Nasıl bir platformdur? Nasıl oluşmuştur? Çok kısaca insanlara bundan bahsedebilir
miyiz biraz?
E.D.: Karadeniz
İsyandadır Platformu, bundan yaklaşık bir buçuk sene önce, 2009 yılında,
Senozlu kadınların –Çayeli, Senoz havalisinde- hidroelektrik santrali
şantiyesini taşlamasından sonra İstanbul’da Senozlu gençlerin bir araya gelerek
bu hidroelektrik santrali yapan Karadeniz Elektrik A.Ş. önünde; Capitol
Üsküdar’da bir eylem yapması ve bu eylem neticesi toplanan bir grup insanın
oluşturduğu ve bugüne kadar gelen bir topluluk.
J.K.: Bir eylemle
başladı ve sonra başka eylemlerle devam etti...
E.D.: Evet bir
eylemle başlıyor ve bütün vadileri kapsayan... Bütün vadilerin İstanbul ve
büyük şehirlerdeki sesini oluşturmaya çalışan, nükleer ve termik santrallere
karşı, yaşamı tehdit eden her şeye karşı mücadele eden Karadeniz tabanlı bir
grup.
J.K.: Herkesin
kişisel olarak da katkıda bulunduğu; yaşamsal bir şey söz konusu burada.
E.D.: Evet.
J.K.: Ve hiçbir
örgütlenme söz konusu değilken ortaya çıkan bir hal; çünkü yaşama ilişkin bir
şey ve daha sonra devam eden bir birliktelik.
E.D.: Doğrudan
örgütlenme, doğal olarak aslında...
J.K.: Doğal,
doğrudan ve yatay bir örgütlenme.
E.D.: Evet evet!
J.K.: Peki neler
yapıyorsunuz?
E.D.: Neler
yapıyoruz?

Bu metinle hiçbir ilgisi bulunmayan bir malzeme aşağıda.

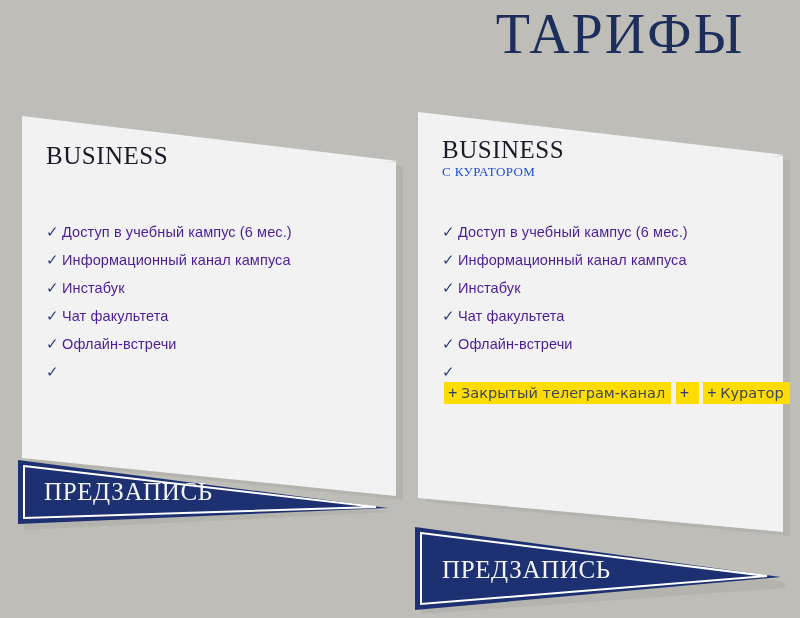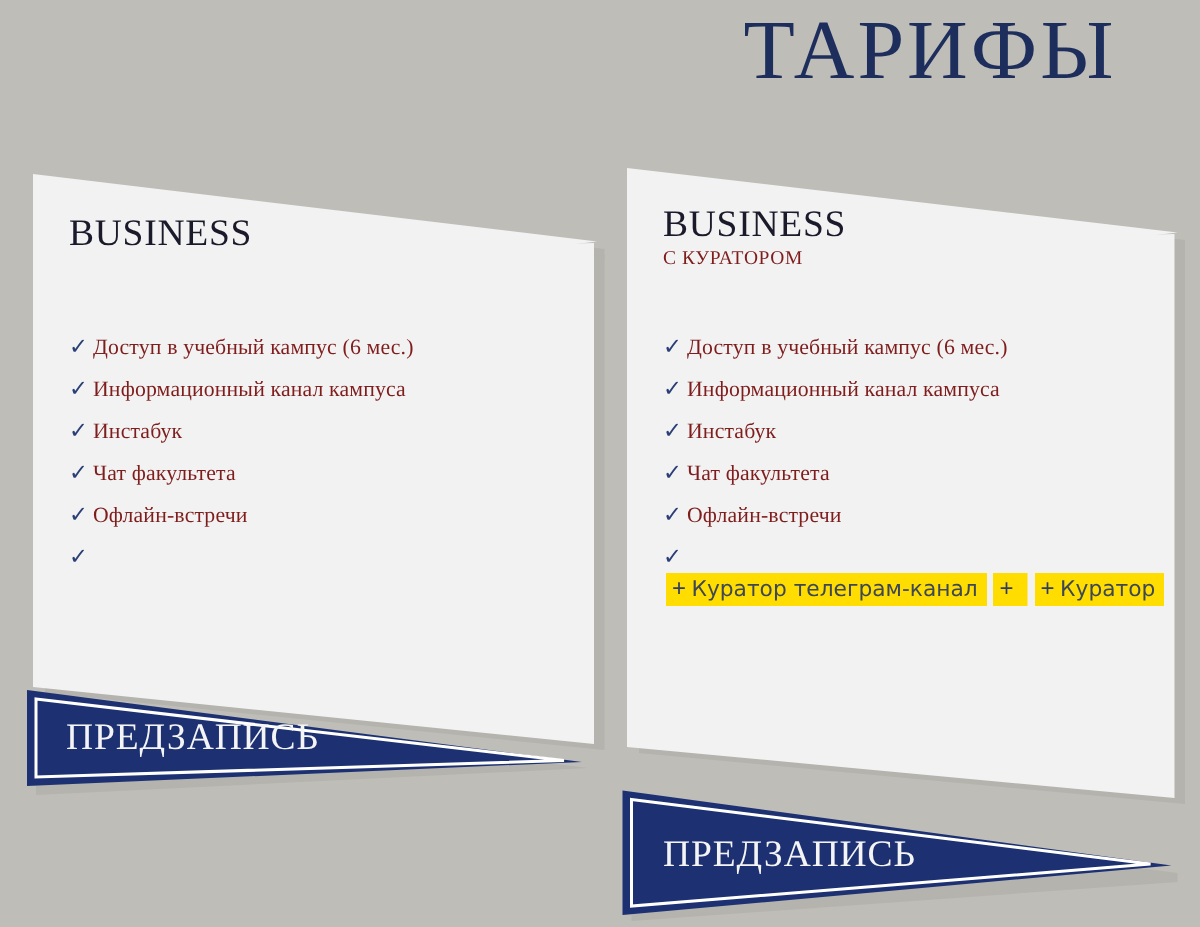--- a/index.html
+++ b/index.html
@@ -57,7 +57,7 @@
     line-height: 16px;
     letter-spacing: 0.4px;
     white-space: nowrap;
-    color: #7f1d1d;
+    color: #1d4ed8;
   }
 
   

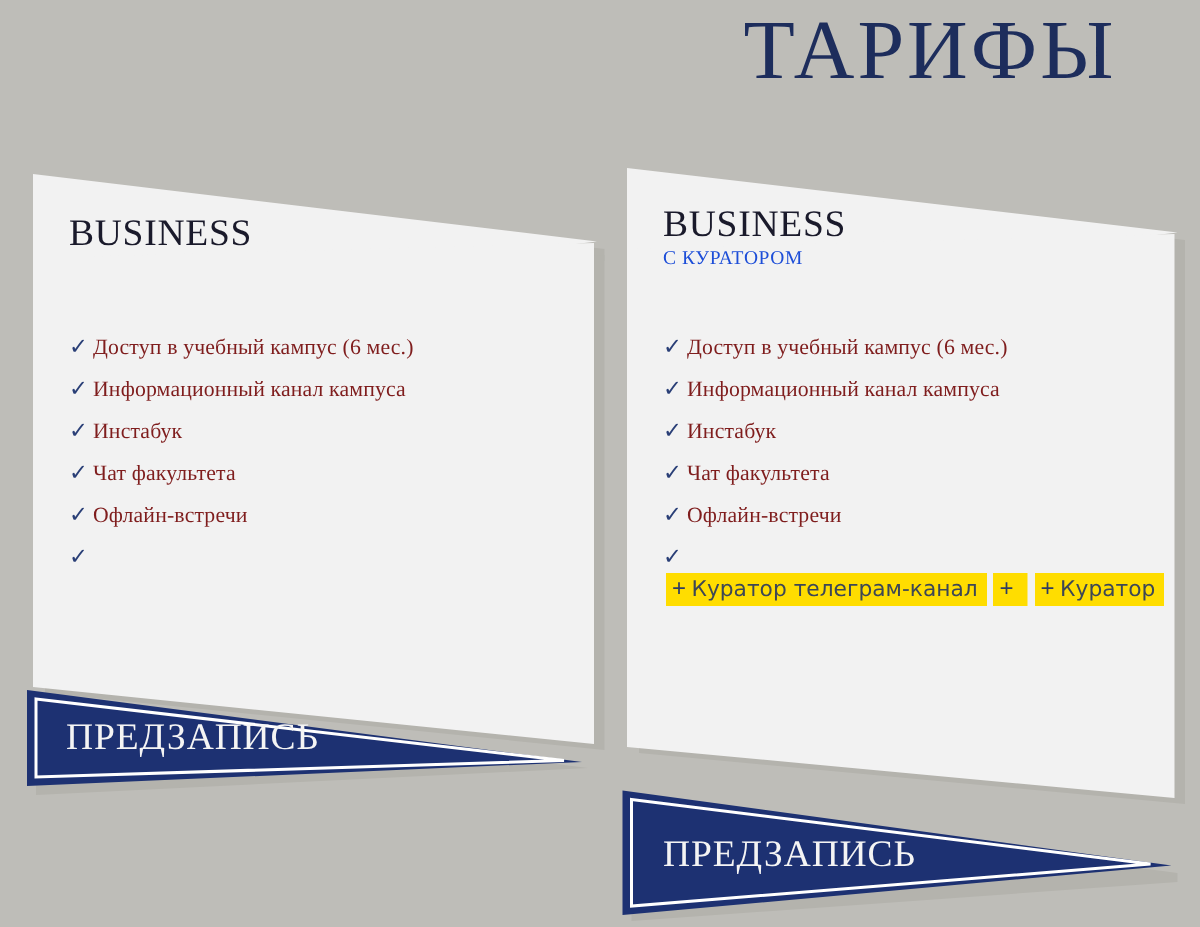--- a/index.html
+++ b/index.html
@@ -82,10 +82,10 @@
     line-height: 28px;
   }
   .feature-label {
-    font-family: Liberation Serif, serif;
+    font-family: Liberation Sans, sans-serif;
     font-size: 14.5px;
     line-height: 28px;
-    color: #7f1d1d;
+    color: #4c1d95;
     letter-spacing: 0.1px;
   }
 

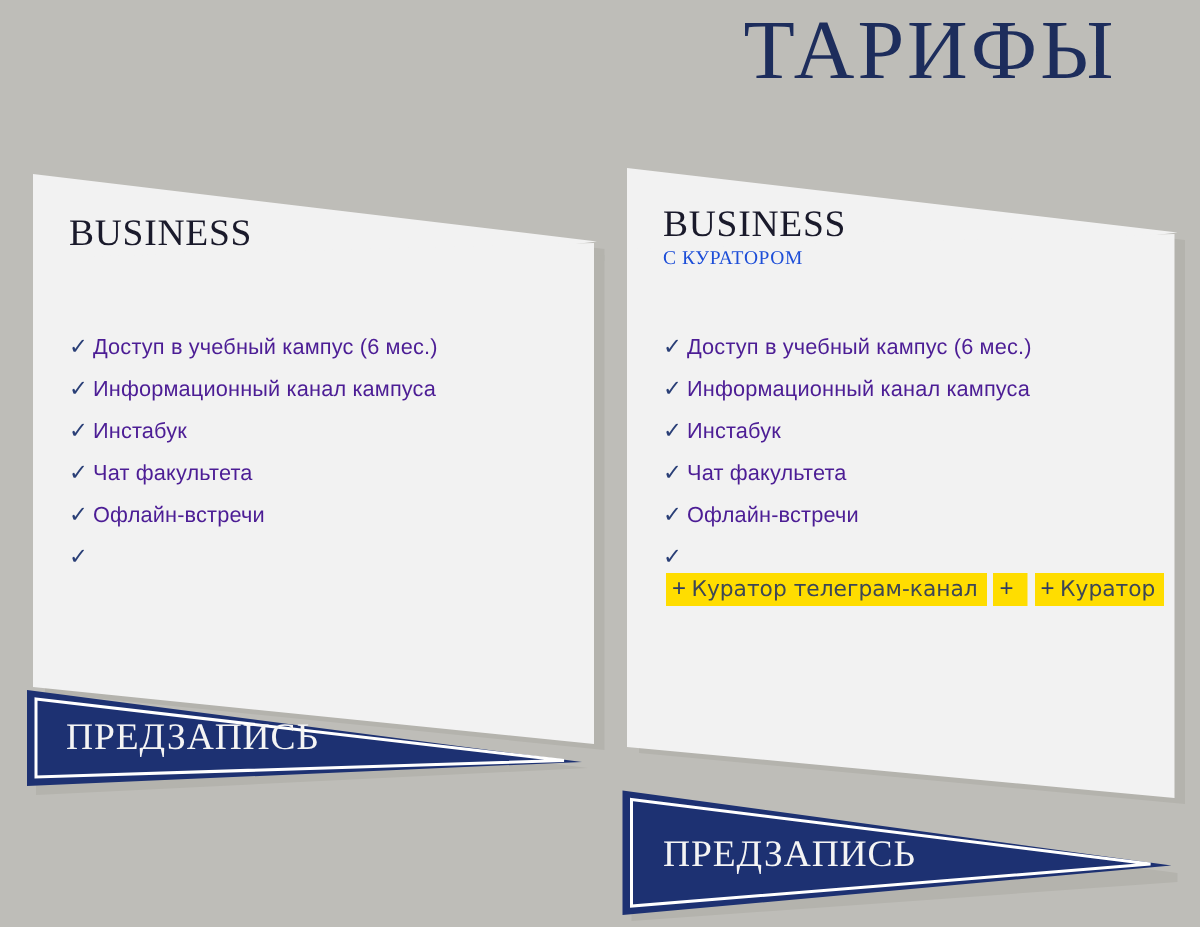--- a/index.html
+++ b/index.html
@@ -240,7 +240,7 @@
     <ul class="bonus-list" style="left:44px;top:286px;">
       <li class="bonus-item">
         <span class="plus-icon">+</span>
-        <span class="bonus-label">Куратор телеграм-канал</span>
+        <span class="bonus-label">Закрытый телеграм-канал</span>
       </li>
       <li class="bonus-item">
         <span class="plus-icon">+</span>

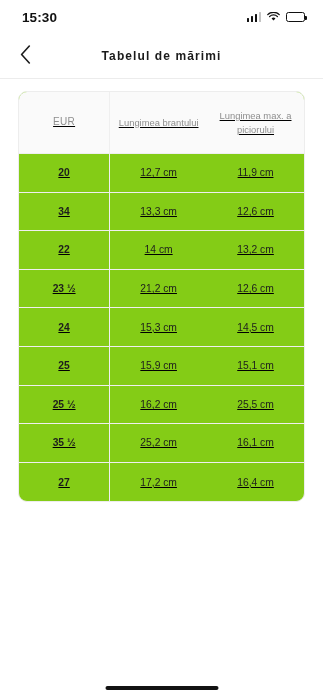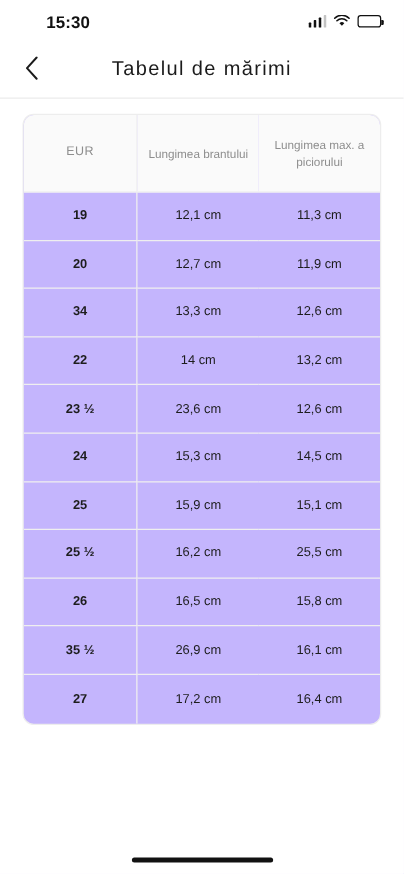--- a/index.html
+++ b/index.html
@@ -16,7 +16,6 @@
     height:34px; display:flex; align-items:center;
     justify-content:space-between;
     padding:0 18px 0 22px;
-    margin-left:15px;
   }
   .status-time {
     font-size:13.5px; font-weight:700; color:#111;

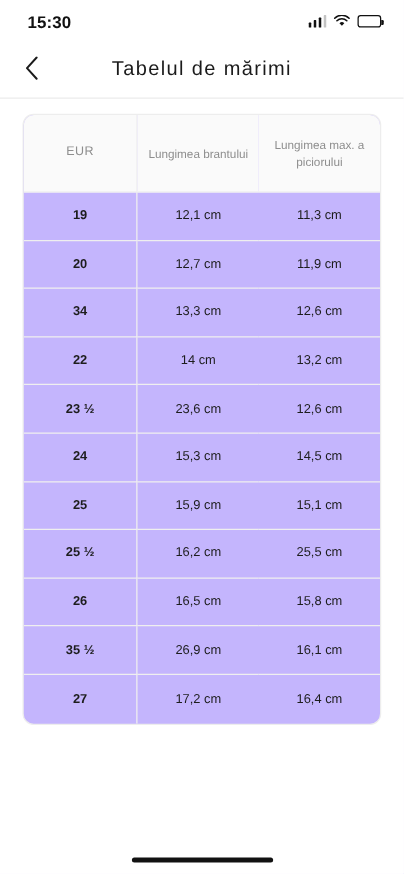--- a/index.html
+++ b/index.html
@@ -51,7 +51,7 @@
     cursor:pointer; background:none; border:none;
   }
   .nav-title {
-    font-size:16px; font-weight:400; color:#1b1b1b;
+    font-size:12px; font-weight:700; color:#1b1b1b;
     letter-spacing:1.1px;
   }
   .nav-sep { height:1px; background:#ececec; width:100%; }

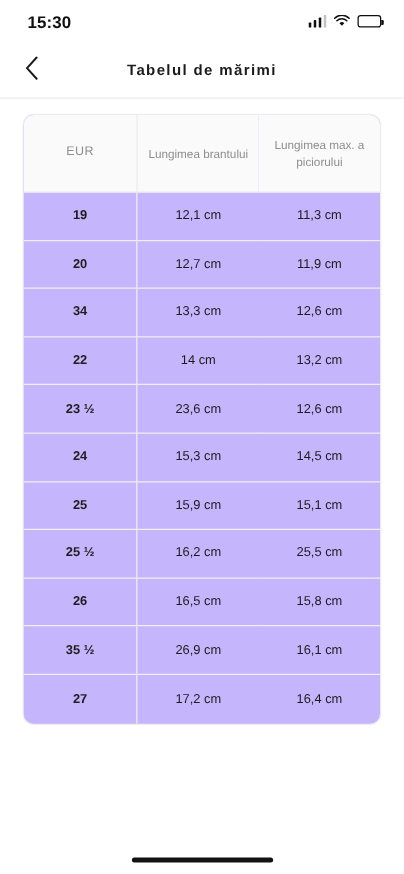--- a/index.html
+++ b/index.html
@@ -61,7 +61,8 @@
   .size-table {
     width:100%; border-collapse:separate; border-spacing:0;
     border:1px solid #ededed; border-radius:9px; overflow:hidden;
-    background:#c4b5fd;
+    background:#84cc16;
+    text-decoration:underline;
   }
   .size-table th, .size-table td {
     text-align:center; vertical-align:middle;

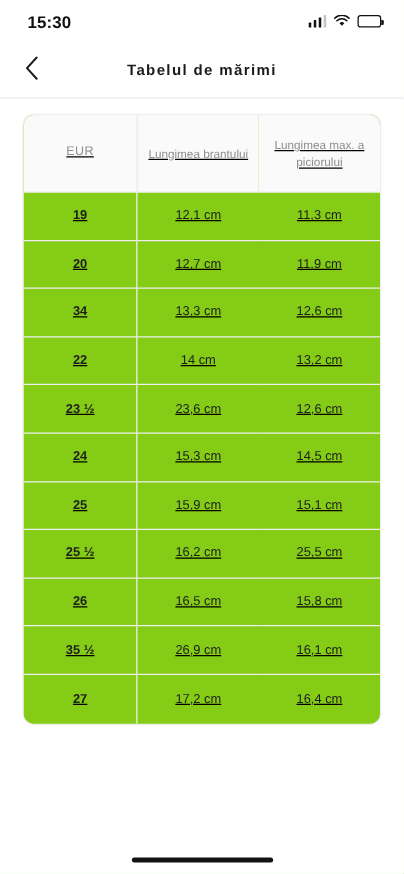--- a/index.html
+++ b/index.html
@@ -142,11 +142,6 @@
       </thead>
       <tbody id="table-body">
           <tr>
-            <td class="c-eur">19</td>
-            <td class="c-b">12,1 cm</td>
-            <td class="c-c">11,3 cm</td>
-          </tr>
-          <tr>
             <td class="c-eur">20</td>
             <td class="c-b">12,7 cm</td>
             <td class="c-c">11,9 cm</td>

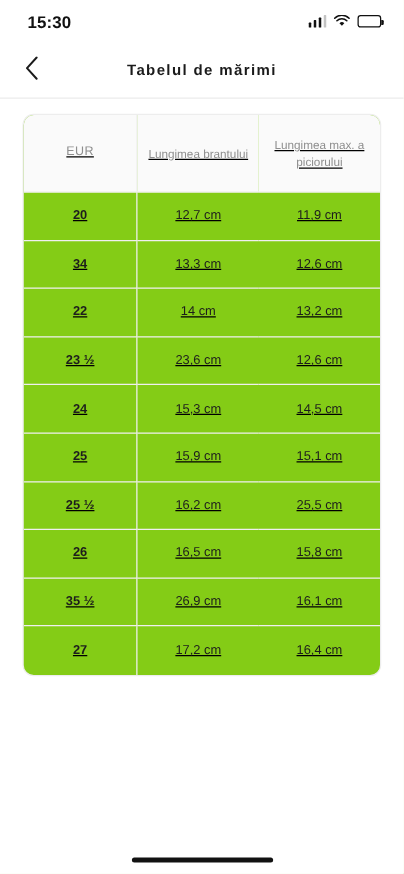--- a/index.html
+++ b/index.html
@@ -158,7 +158,7 @@
           </tr>
           <tr>
             <td class="c-eur">23 ½</td>
-            <td class="c-b">23,6 cm</td>
+            <td class="c-b">21,2 cm</td>
             <td class="c-c">12,6 cm</td>
           </tr>
           <tr>

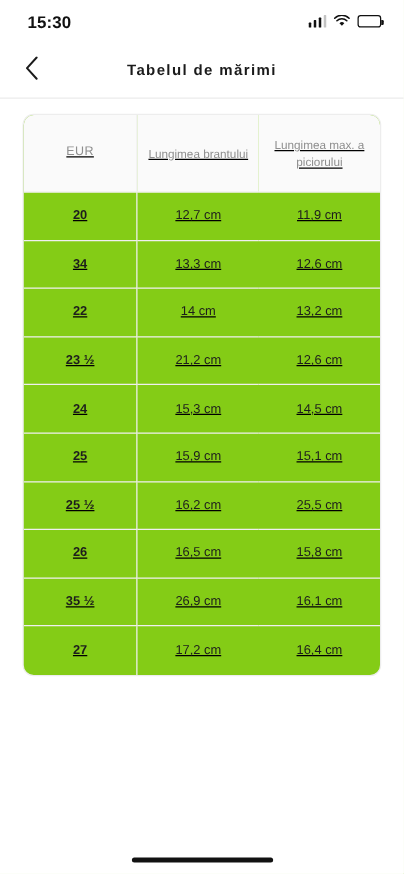--- a/index.html
+++ b/index.html
@@ -177,11 +177,6 @@
             <td class="c-c">25,5 cm</td>
           </tr>
           <tr>
-            <td class="c-eur">26</td>
-            <td class="c-b">16,5 cm</td>
-            <td class="c-c">15,8 cm</td>
-          </tr>
-          <tr>
             <td class="c-eur">35 ½</td>
             <td class="c-b">26,9 cm</td>
             <td class="c-c">16,1 cm</td>

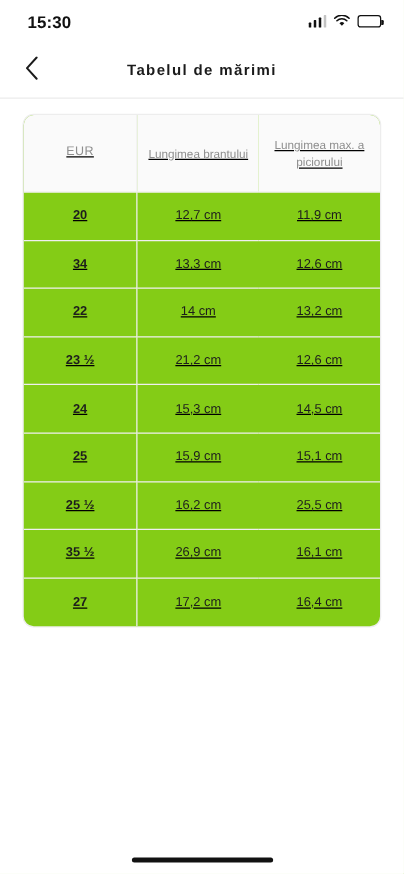--- a/index.html
+++ b/index.html
@@ -178,7 +178,7 @@
           </tr>
           <tr>
             <td class="c-eur">35 ½</td>
-            <td class="c-b">26,9 cm</td>
+            <td class="c-b">25,2 cm</td>
             <td class="c-c">16,1 cm</td>
           </tr>
           <tr>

Bir buçuk senedir, Karadenizdeki birçok yerelle beraber İstanbul’da
şirket önlerinde, onların yaşamını tehdit eden; vadilerde hidroelektrik
santrali yapmak isteyen şirketlerin önlerinde eylemler yapıyoruz. Bunun
dışında, nükleer santrallere karşı bir takım çalışmalar yapıyoruz. Böyle ne
yapıyorsunuz, deyince o kadar çok şey sayılabilir ki...
J.K.: Şunun için
soruyorum; İstanbul’da burada, Taksim civarında bir iki eyleminize denk geldim
sadece. Çernobil’in yıldönümünde yapılan eylemi Galatasaray’da meydanda
seyrettim ben de. Ama bildiğim kadarıyla şehir içinde bu kadar yoğun eylem
yapma taraftarı değilsiniz, daha çok o bölgede yapıyorsunuz değil mi eylemleri?
E.D.: Şöyle oluyor;
Taksim’de eylem yaptık, nasıl yaptık? Birincisi bu tip genel eylemleri, merkezi
eylemleri Taksim ya da Kadıköy’de olmak üzere, mitingler ya da büyük yürüyüşler
şeklinde yapıyoruz. Onun dışındaki eylemleri, bölgedeki gelişen hassasiyetlere
göre şirket kapılarında yapıyoruz.
J.K.: Ve bölge
insanıyla beraber.
E.D.: Evet, bölge
insanıyla beraber, hep beraber yapıyoruz tabii ki. Şirket kapılarında
yapıyoruz. Nasıl oluyor? Loç Vadililerle beraber –Kastamonu, Cide, Loç Vadisi-
Kabataş’taki şirketin önünde yapıyoruz. Başka bir yerde başka bir şirket önünde
yapıyoruz. Doğrudan eylemi savunan bir grubuz. Bunun sebebi de çok basit;
köylerdeki insanlar, arkadaşlarımız orada köylerini savunurken şirket
yetkilileriyle, şantiye çalışanlarıyla göğüs güğüse mücadele ederken, bizler de
burada onların tabiri caizse borazanlığını yapıyoruz. Biz de İstanbul’da da
bakın bunları destekleyen bu insanlar var, bu insanlar yalnız değillerdir ve
sen orada onu yapıyorsan biz de burada senin şirketinin kapısına dayanırız,
gerekirse camını kırarız, diyoruz.
J.K.: Anlıyorum.
Peki bir şey soracağım sana; biraz kışkırtıcı bir soru olacağını biliyorum
program öncesinde yaptığımız sohbetten ama, Karadeniz neden isyandadır?
E.D.: Karadeniz
1986 20 Nisanında Çernobil nükleer faciasından sonra ölüme terk edilmiştir.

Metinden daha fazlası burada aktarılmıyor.